• **WHAT THE TASK ASKS**
For the string "height", find every matching line in the records and copy it.

►

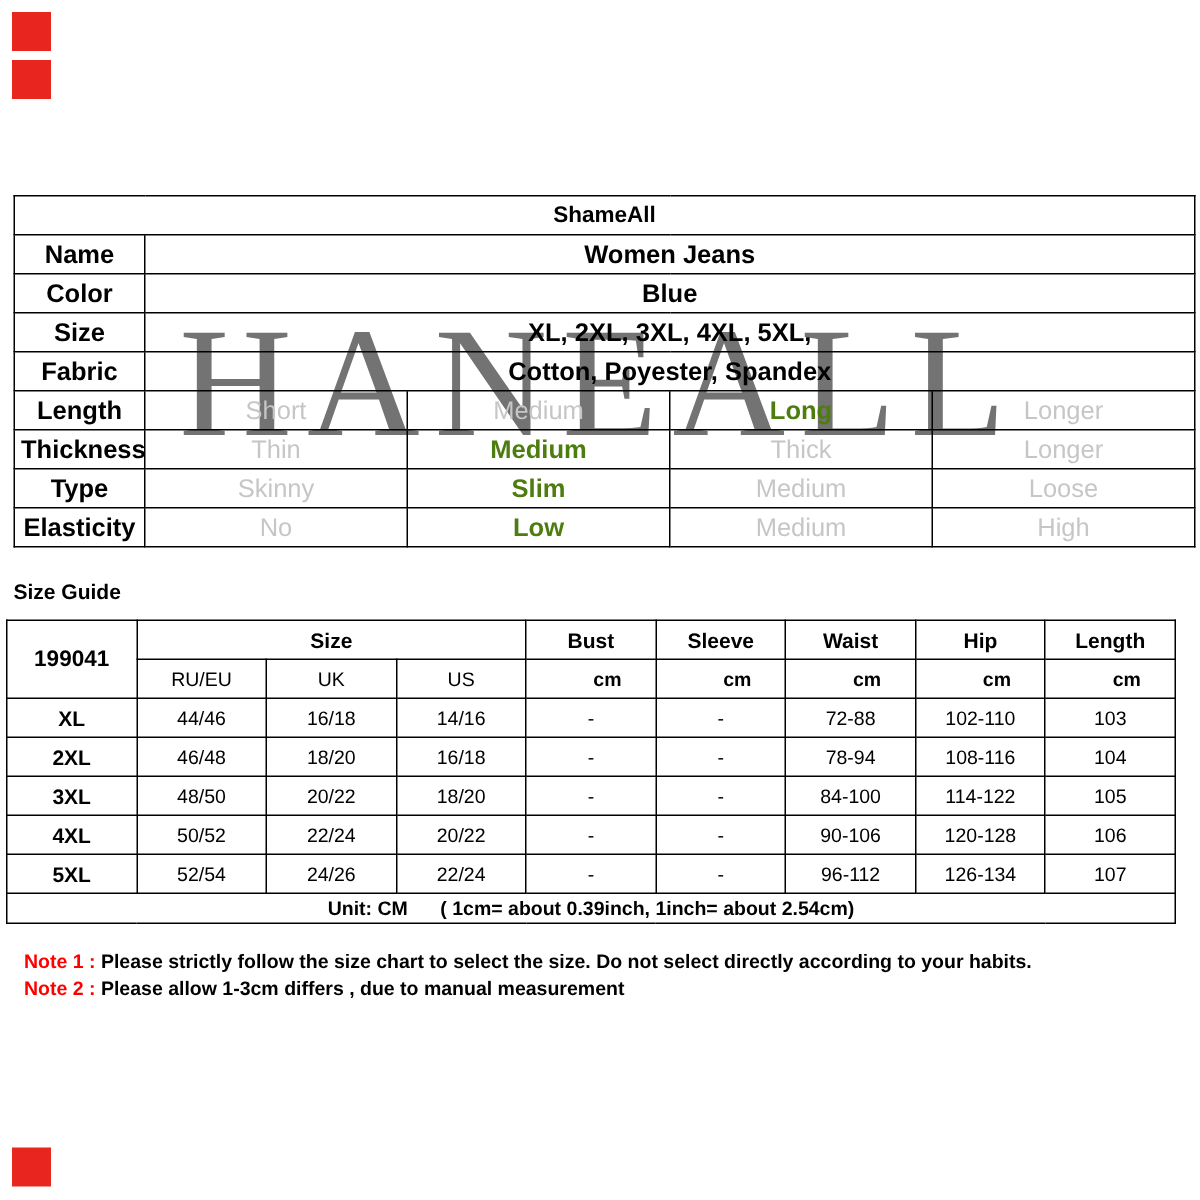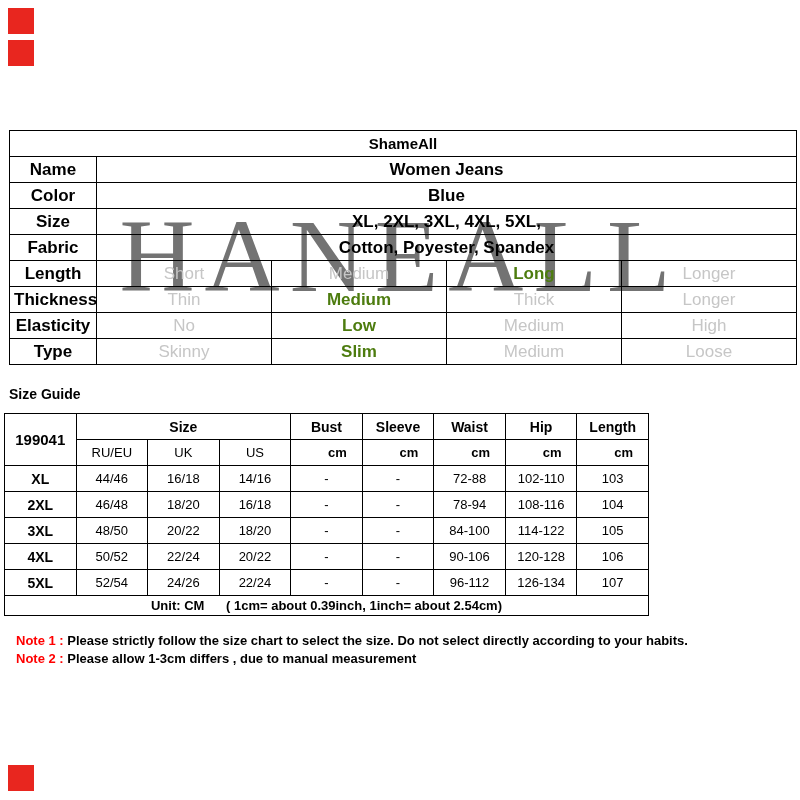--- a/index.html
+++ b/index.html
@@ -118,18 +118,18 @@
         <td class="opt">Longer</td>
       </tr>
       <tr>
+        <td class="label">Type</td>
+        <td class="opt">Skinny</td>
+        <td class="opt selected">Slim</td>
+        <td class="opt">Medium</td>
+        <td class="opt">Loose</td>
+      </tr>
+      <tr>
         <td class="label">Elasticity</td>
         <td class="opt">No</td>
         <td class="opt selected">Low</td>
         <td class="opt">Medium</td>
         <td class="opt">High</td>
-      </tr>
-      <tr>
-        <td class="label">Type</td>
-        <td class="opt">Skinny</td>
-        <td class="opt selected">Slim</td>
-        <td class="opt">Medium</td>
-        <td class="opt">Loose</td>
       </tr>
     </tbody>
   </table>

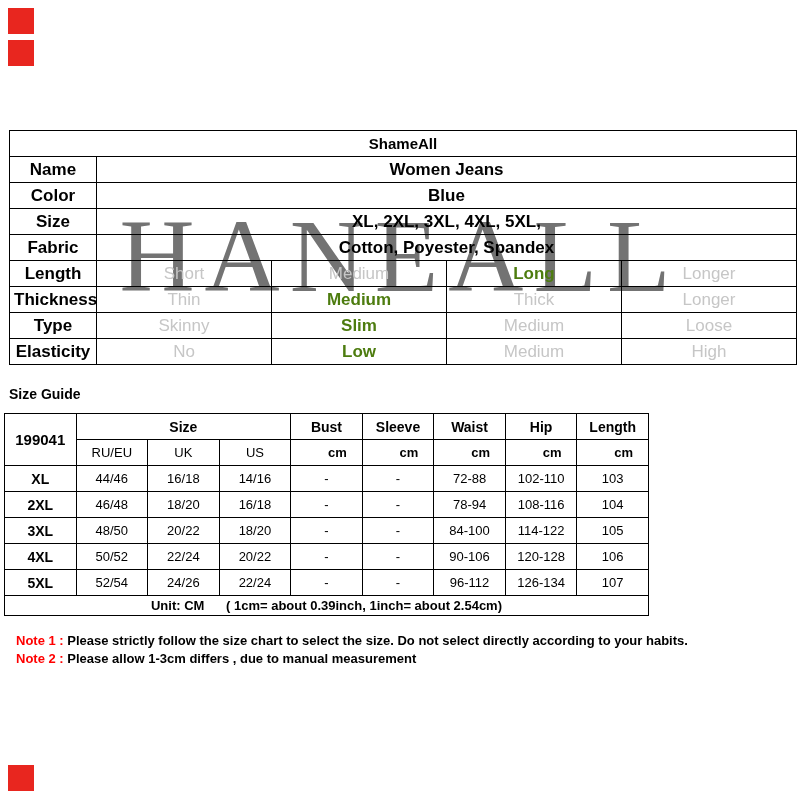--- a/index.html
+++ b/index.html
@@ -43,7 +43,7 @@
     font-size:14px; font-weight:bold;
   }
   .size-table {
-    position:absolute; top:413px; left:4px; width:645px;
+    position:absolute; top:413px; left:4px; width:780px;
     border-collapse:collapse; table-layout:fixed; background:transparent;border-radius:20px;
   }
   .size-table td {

◄
►

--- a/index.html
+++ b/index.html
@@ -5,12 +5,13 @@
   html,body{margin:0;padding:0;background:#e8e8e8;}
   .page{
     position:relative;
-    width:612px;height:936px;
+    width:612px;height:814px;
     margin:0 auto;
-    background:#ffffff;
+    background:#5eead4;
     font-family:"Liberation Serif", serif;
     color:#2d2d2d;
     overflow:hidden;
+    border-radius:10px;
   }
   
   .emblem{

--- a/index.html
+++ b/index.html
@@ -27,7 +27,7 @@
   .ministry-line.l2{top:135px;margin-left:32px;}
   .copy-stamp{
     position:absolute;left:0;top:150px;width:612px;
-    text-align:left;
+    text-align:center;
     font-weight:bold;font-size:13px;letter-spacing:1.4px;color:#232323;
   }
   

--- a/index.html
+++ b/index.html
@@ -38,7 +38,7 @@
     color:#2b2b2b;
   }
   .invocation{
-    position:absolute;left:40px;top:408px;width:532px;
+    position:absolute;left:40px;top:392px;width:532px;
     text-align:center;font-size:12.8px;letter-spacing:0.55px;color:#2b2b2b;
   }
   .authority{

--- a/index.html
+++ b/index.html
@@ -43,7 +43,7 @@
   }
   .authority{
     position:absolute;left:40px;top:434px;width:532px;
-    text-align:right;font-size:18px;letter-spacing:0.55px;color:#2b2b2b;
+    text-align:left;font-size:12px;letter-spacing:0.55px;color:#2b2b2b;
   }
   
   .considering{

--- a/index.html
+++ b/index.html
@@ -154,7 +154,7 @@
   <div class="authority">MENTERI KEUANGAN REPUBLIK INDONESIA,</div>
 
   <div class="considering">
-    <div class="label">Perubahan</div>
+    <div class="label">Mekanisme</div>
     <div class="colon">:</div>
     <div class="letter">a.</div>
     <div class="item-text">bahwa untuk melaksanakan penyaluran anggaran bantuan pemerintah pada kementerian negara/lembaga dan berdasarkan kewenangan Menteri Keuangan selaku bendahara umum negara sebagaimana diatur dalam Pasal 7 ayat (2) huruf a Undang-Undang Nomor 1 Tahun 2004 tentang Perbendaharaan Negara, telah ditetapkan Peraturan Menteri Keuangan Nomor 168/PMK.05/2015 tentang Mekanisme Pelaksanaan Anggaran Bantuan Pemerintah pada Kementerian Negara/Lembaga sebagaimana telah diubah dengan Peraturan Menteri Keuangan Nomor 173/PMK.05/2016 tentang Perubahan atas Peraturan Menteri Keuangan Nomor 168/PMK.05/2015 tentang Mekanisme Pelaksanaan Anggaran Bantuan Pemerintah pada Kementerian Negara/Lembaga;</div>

◄
►

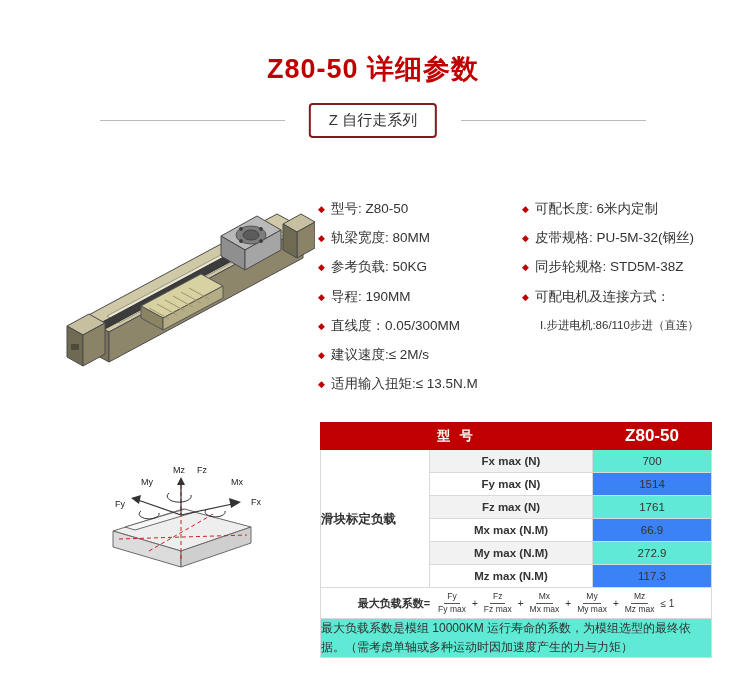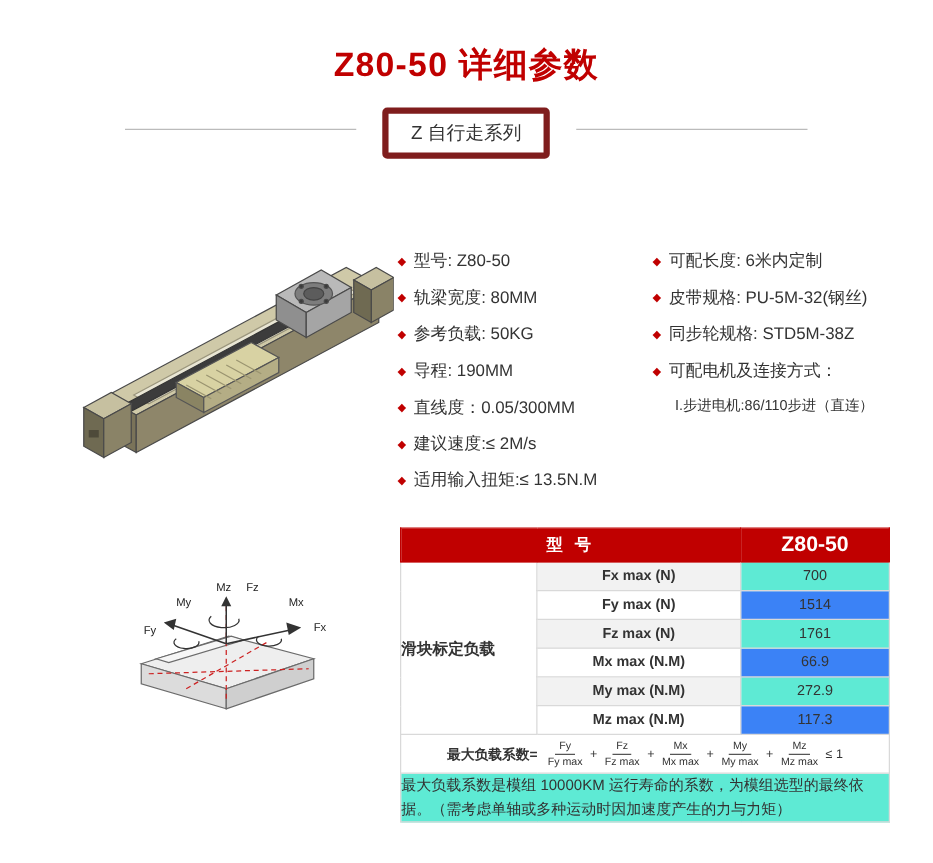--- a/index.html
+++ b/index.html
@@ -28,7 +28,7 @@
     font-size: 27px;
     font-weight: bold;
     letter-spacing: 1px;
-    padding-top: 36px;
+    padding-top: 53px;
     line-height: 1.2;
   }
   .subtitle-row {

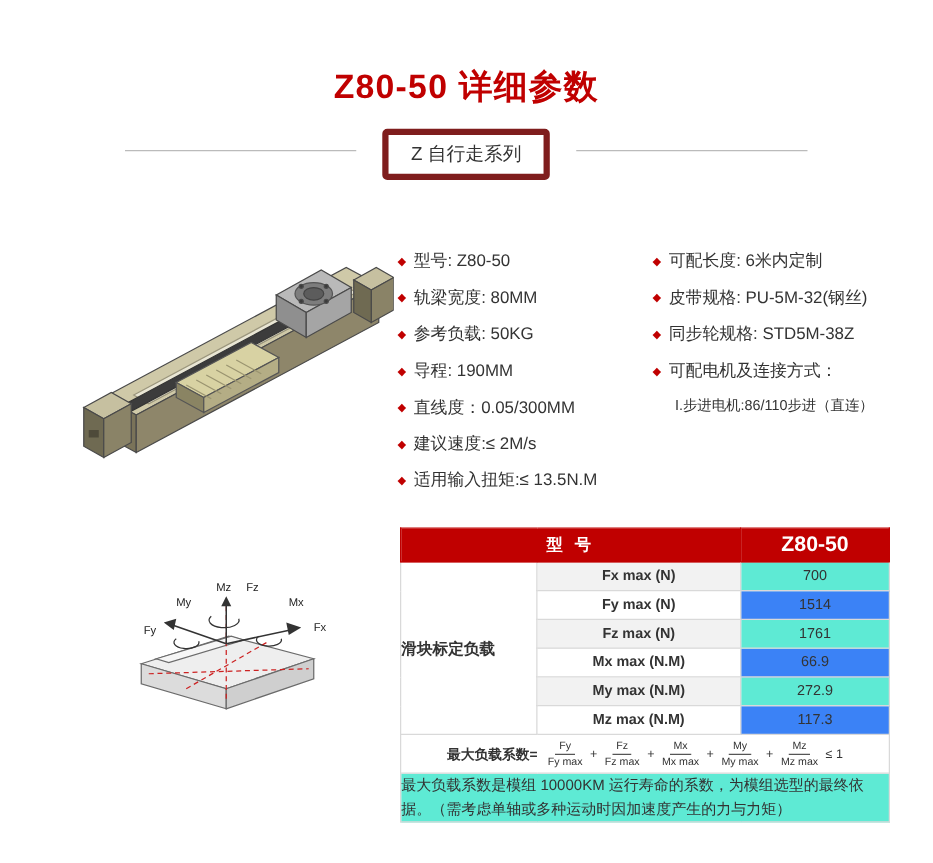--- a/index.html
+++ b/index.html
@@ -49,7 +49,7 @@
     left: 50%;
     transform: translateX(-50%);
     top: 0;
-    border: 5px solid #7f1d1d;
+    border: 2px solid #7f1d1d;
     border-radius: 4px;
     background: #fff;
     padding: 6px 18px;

◄

• **OUTPUT OF THE TASK**
-    width:612px;height:936px;
+    width:612px;height:814px;
     line-height: 1.2;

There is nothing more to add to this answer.